### WHAT YOU ARE ASKED TO DO
Any picture in the range stays out of the copy; retype exactly the lines from the one with "text: 1 -> 4" to the end of the listing.
*** Block opens ***
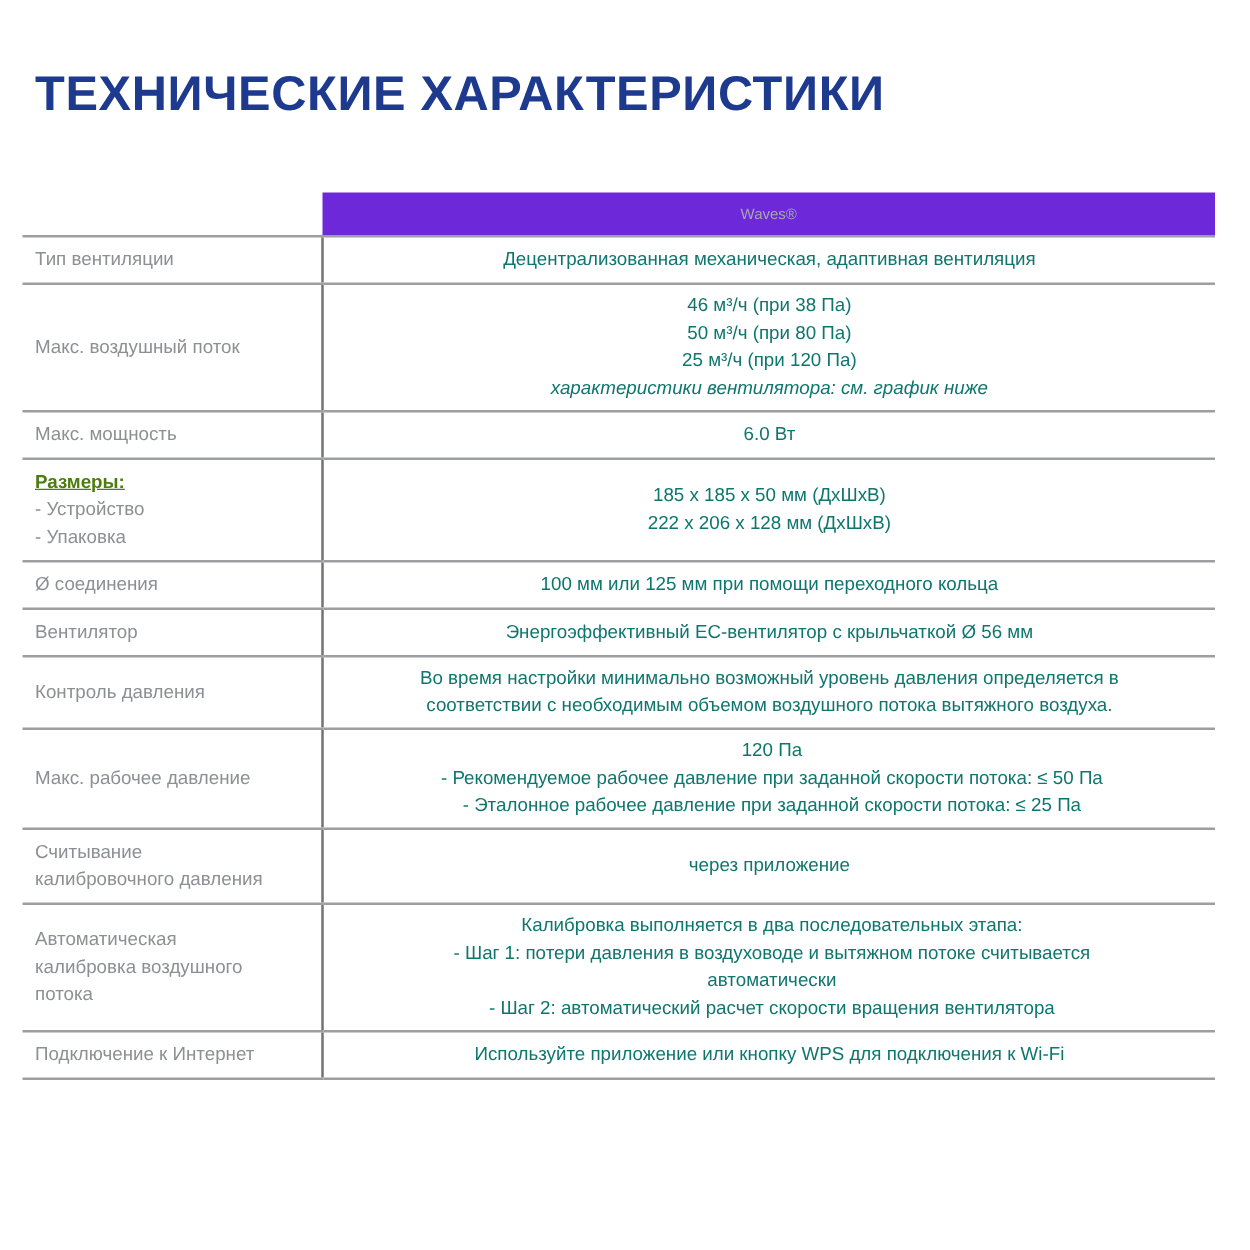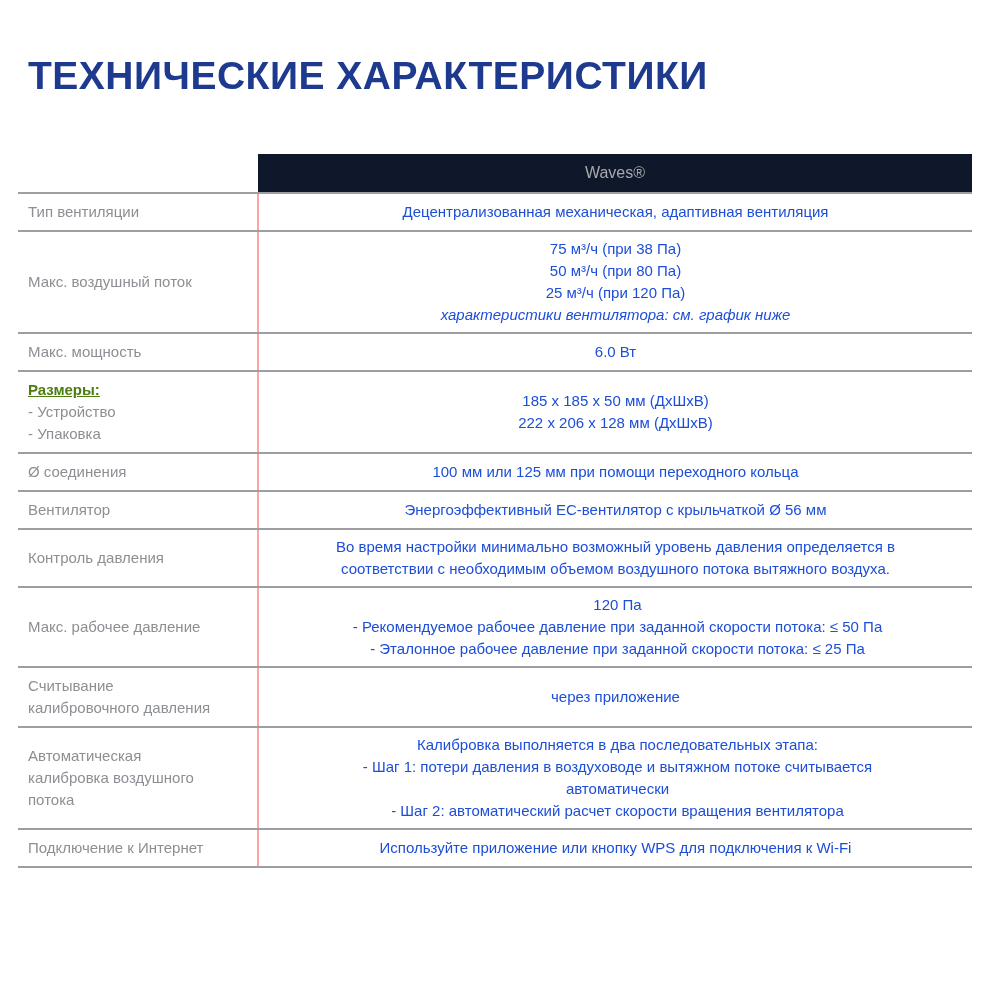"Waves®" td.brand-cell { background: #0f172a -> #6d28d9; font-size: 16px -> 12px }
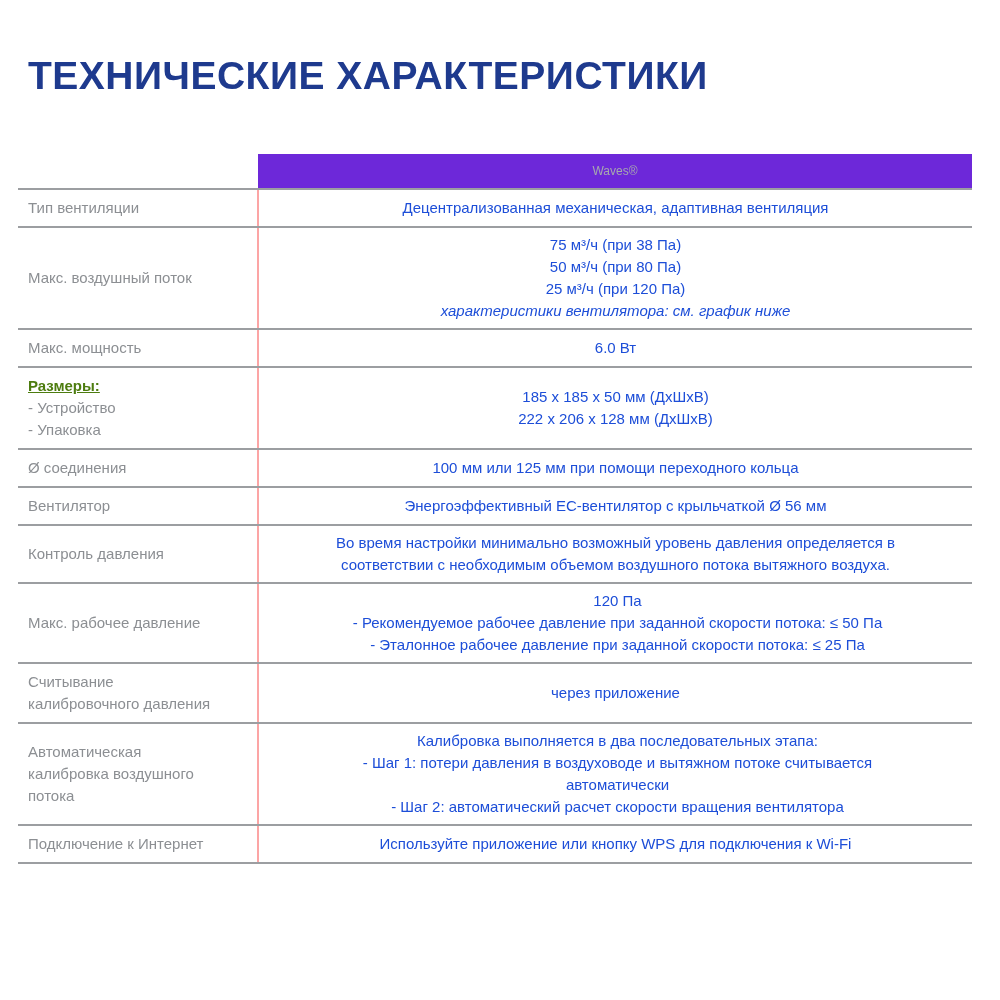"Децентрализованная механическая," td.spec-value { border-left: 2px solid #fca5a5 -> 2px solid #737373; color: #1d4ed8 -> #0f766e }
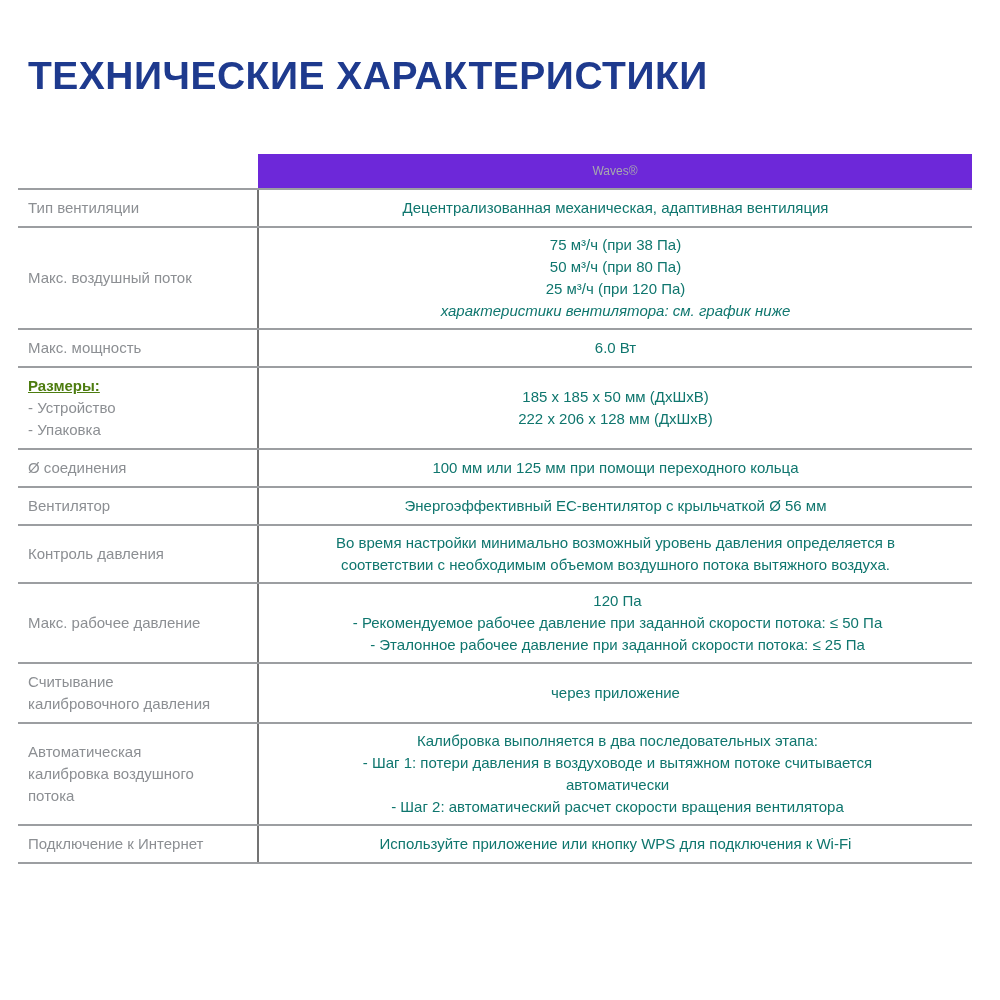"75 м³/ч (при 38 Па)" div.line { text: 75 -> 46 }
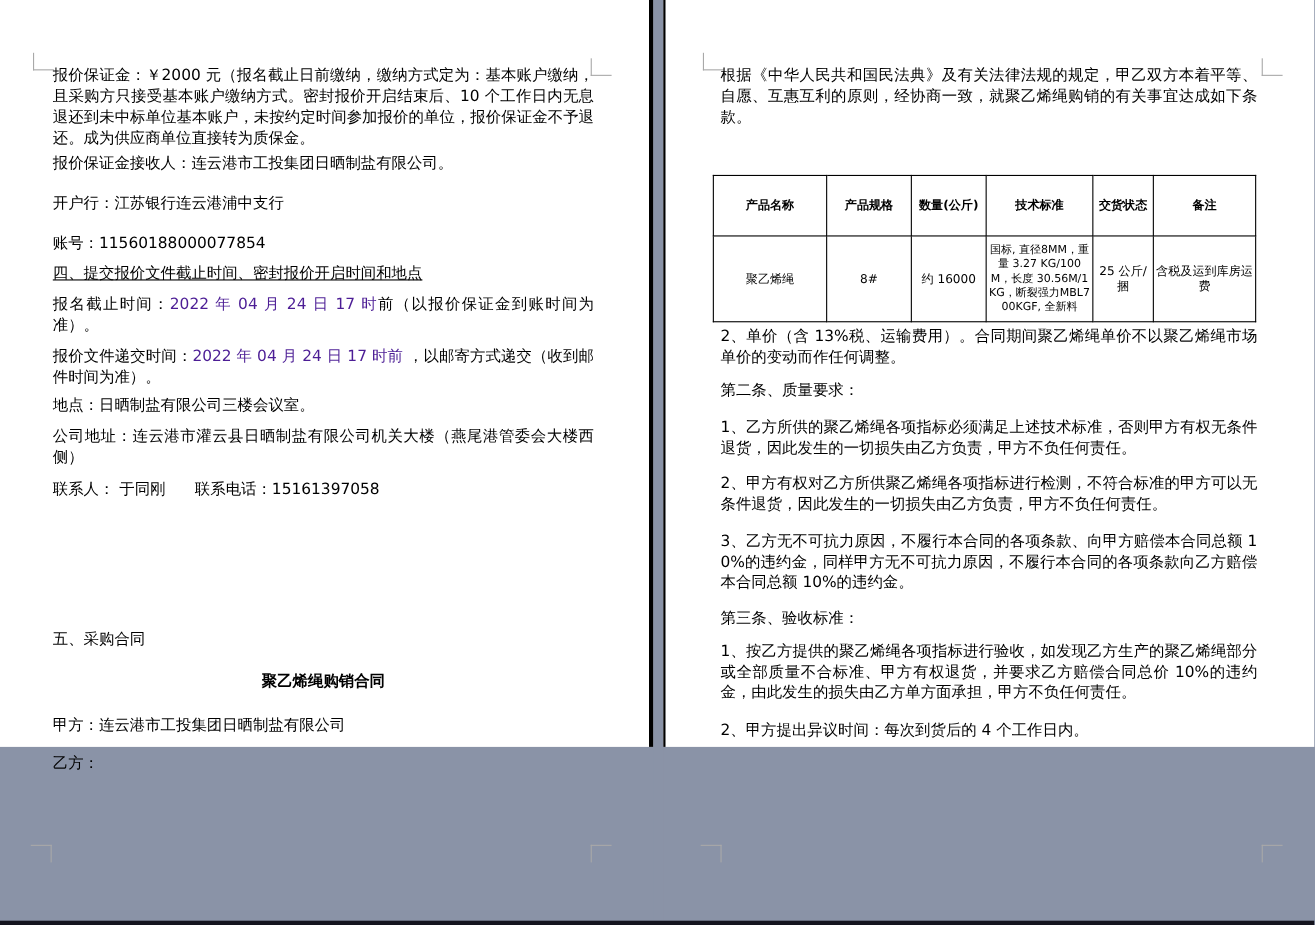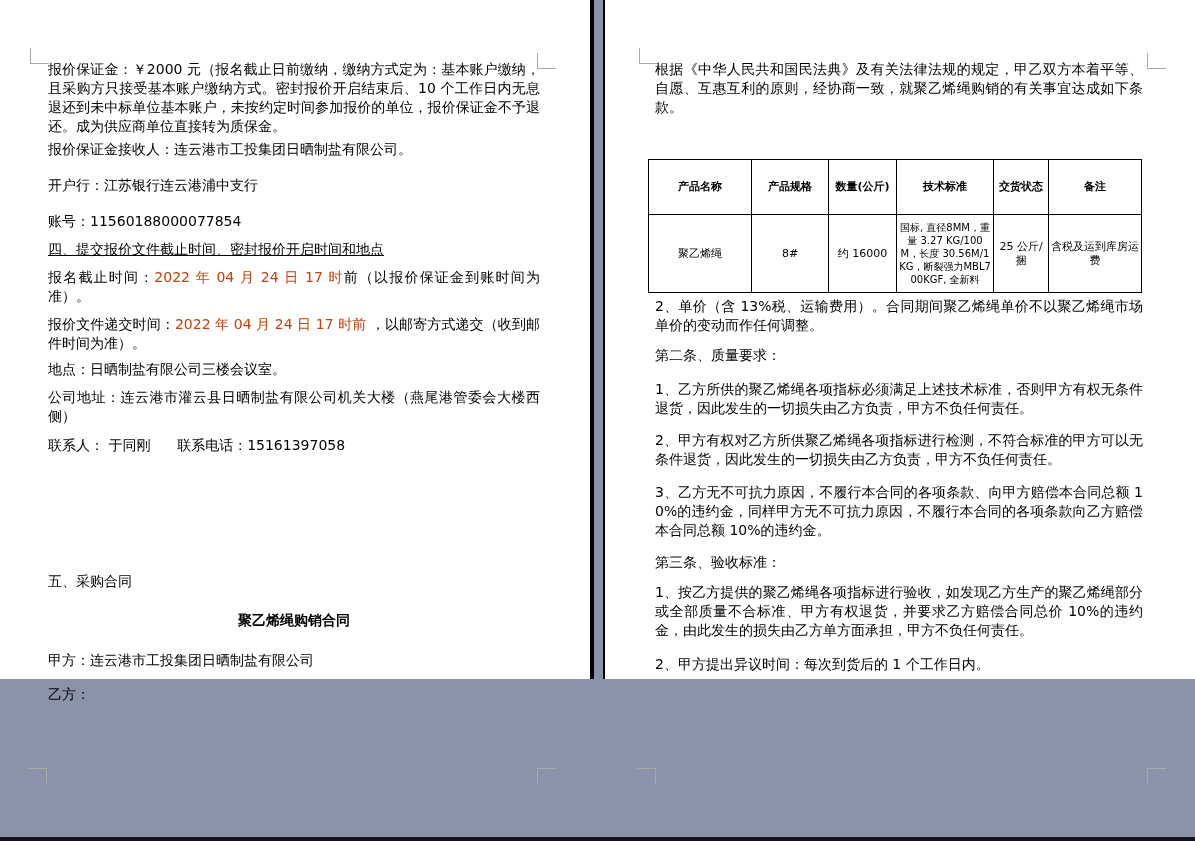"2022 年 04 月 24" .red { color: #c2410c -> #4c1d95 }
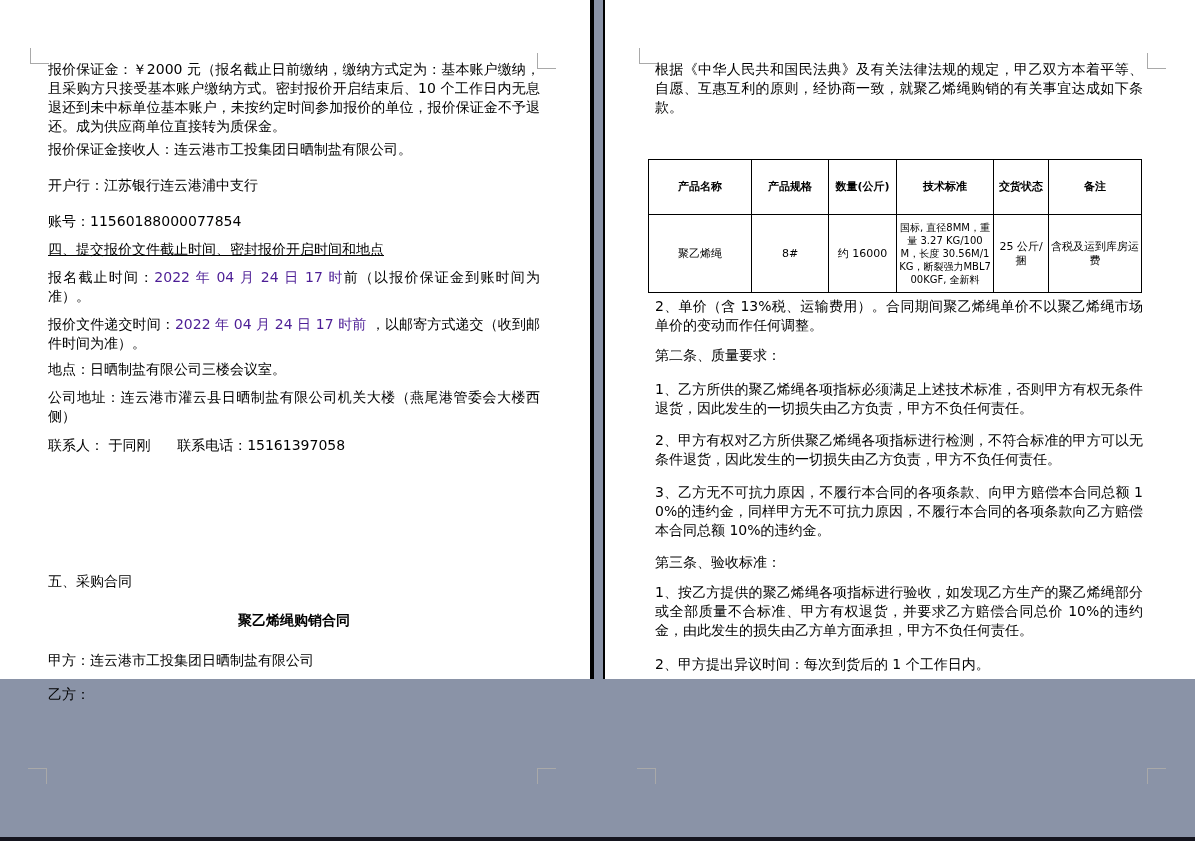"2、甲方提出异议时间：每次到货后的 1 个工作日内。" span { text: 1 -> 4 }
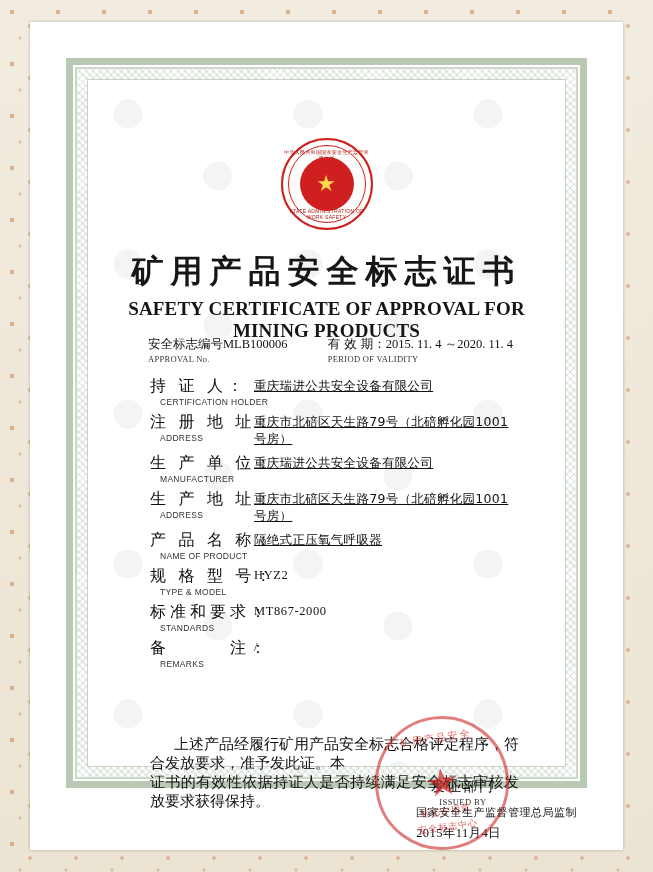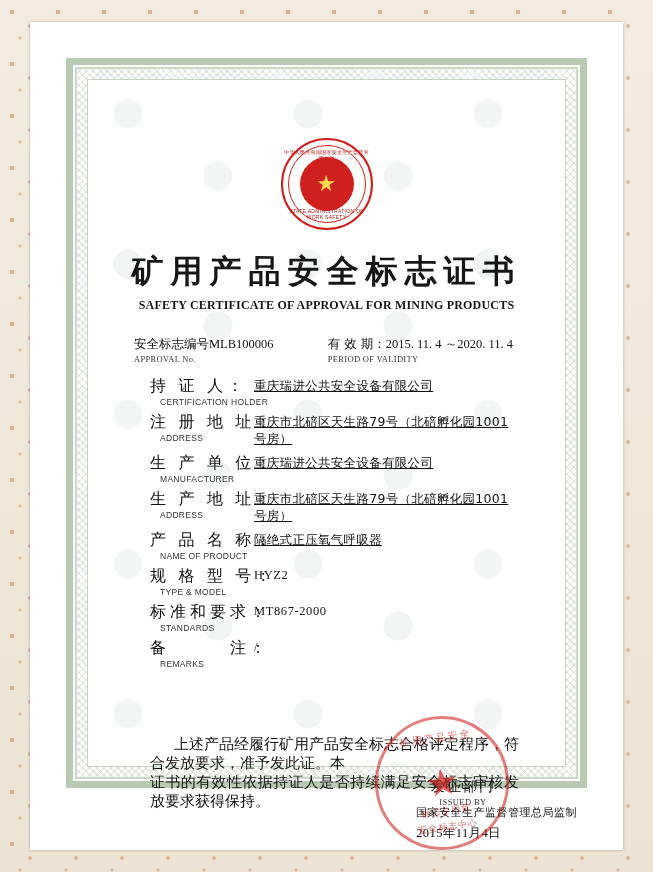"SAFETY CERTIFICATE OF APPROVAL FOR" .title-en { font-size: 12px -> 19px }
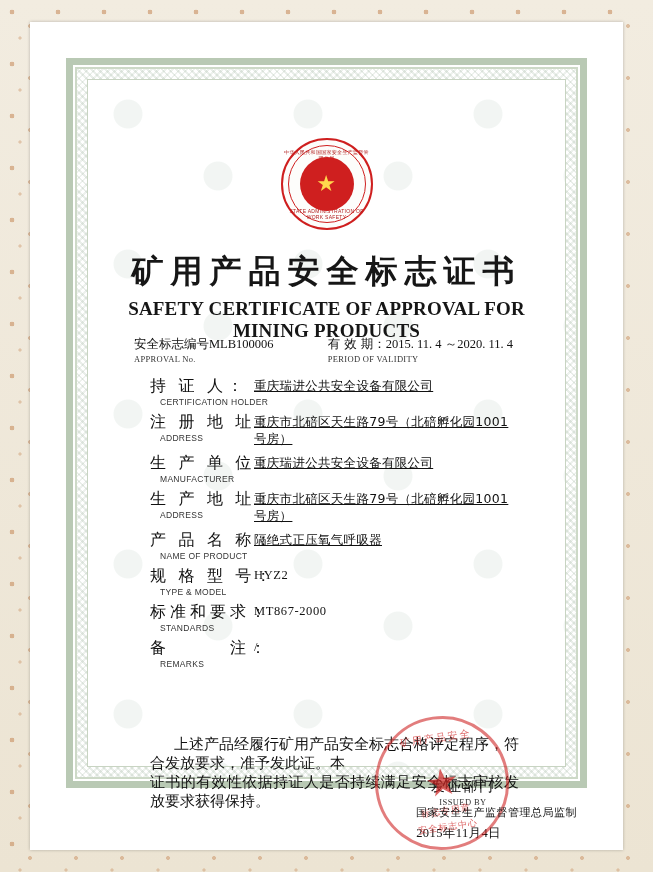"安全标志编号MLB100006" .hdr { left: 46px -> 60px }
*** Block closes ***
### TASK RESPONSE
"2、甲方提出异议时间：每次到货后的 1 个工作日内。" span { text: 1 -> 4 }
"SAFETY CERTIFICATE OF APPROVAL FOR" .title-en { font-size: 12px -> 19px }
"安全标志编号MLB100006" .hdr { left: 46px -> 60px }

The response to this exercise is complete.